*Directions for this task*. Go through the data and tally the lines that hold the string "have". Reply with the total alone.

Stored entries:
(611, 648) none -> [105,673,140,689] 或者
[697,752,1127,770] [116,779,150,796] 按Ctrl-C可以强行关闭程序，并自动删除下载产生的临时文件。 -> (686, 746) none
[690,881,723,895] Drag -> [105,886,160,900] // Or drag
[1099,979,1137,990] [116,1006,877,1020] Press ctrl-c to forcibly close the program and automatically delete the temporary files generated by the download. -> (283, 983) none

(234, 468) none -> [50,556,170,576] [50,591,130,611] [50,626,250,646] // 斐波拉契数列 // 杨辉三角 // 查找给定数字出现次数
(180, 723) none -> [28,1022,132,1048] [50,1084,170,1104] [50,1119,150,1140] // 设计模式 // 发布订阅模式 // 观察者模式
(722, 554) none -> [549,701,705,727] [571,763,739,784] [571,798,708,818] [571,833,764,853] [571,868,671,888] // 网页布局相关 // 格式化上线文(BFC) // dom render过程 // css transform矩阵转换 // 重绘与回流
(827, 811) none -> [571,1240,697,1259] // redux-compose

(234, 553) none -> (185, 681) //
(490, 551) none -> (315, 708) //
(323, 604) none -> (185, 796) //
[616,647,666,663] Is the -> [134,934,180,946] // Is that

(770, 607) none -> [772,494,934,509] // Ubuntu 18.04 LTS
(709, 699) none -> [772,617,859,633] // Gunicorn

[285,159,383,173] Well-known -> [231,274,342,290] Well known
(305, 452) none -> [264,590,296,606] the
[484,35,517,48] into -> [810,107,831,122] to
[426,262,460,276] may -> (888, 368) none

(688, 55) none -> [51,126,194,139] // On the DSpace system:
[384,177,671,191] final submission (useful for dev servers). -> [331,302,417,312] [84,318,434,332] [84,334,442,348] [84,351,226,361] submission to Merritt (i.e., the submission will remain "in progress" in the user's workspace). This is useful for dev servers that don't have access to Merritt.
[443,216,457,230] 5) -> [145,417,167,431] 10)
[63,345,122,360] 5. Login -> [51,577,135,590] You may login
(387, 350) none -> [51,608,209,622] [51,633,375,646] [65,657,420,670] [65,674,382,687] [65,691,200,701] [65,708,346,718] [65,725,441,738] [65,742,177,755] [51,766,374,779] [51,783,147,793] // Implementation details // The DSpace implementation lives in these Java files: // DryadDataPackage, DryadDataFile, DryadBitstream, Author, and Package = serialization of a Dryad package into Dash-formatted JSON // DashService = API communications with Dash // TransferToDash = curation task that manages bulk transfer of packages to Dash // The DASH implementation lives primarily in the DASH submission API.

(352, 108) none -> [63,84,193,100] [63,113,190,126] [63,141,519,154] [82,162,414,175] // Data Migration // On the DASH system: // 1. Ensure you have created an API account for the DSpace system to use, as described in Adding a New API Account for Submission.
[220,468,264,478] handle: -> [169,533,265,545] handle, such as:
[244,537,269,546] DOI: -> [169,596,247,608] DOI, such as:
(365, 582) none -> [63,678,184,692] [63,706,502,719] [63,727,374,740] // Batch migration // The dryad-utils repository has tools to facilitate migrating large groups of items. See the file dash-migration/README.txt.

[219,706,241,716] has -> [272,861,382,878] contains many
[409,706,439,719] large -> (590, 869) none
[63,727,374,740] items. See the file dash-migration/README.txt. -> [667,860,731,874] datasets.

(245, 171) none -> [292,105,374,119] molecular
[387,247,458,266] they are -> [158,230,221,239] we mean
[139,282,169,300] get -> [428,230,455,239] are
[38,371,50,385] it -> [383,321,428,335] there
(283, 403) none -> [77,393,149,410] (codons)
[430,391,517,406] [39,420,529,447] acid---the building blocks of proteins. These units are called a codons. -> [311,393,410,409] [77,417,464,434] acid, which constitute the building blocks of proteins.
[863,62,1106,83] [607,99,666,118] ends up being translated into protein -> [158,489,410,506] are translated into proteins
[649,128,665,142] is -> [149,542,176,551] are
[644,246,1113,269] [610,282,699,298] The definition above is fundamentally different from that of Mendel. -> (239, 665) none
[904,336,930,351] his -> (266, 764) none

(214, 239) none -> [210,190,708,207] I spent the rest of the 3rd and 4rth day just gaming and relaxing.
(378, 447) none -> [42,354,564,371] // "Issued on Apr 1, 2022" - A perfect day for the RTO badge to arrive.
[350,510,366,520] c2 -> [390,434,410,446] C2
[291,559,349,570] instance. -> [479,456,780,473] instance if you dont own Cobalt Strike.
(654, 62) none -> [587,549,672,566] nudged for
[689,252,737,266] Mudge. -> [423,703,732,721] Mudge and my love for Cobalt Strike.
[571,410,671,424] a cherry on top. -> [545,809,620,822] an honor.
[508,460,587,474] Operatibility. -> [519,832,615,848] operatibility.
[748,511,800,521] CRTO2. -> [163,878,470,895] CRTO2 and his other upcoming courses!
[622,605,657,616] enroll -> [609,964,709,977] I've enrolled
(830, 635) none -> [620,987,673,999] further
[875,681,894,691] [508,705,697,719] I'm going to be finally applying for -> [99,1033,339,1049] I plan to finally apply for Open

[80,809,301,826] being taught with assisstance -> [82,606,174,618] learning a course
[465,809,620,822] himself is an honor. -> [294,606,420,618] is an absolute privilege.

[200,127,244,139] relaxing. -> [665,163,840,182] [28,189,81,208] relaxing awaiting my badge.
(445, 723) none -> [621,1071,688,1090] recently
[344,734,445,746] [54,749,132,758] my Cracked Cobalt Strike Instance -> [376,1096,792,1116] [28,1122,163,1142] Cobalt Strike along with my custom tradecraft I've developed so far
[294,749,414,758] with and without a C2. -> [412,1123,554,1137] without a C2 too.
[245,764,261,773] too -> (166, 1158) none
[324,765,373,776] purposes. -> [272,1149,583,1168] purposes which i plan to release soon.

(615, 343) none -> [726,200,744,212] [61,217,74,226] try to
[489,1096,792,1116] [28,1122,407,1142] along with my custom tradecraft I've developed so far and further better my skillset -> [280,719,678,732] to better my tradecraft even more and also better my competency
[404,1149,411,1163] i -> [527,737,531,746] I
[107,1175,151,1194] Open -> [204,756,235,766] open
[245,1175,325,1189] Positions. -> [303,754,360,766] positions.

*Written answer*. 2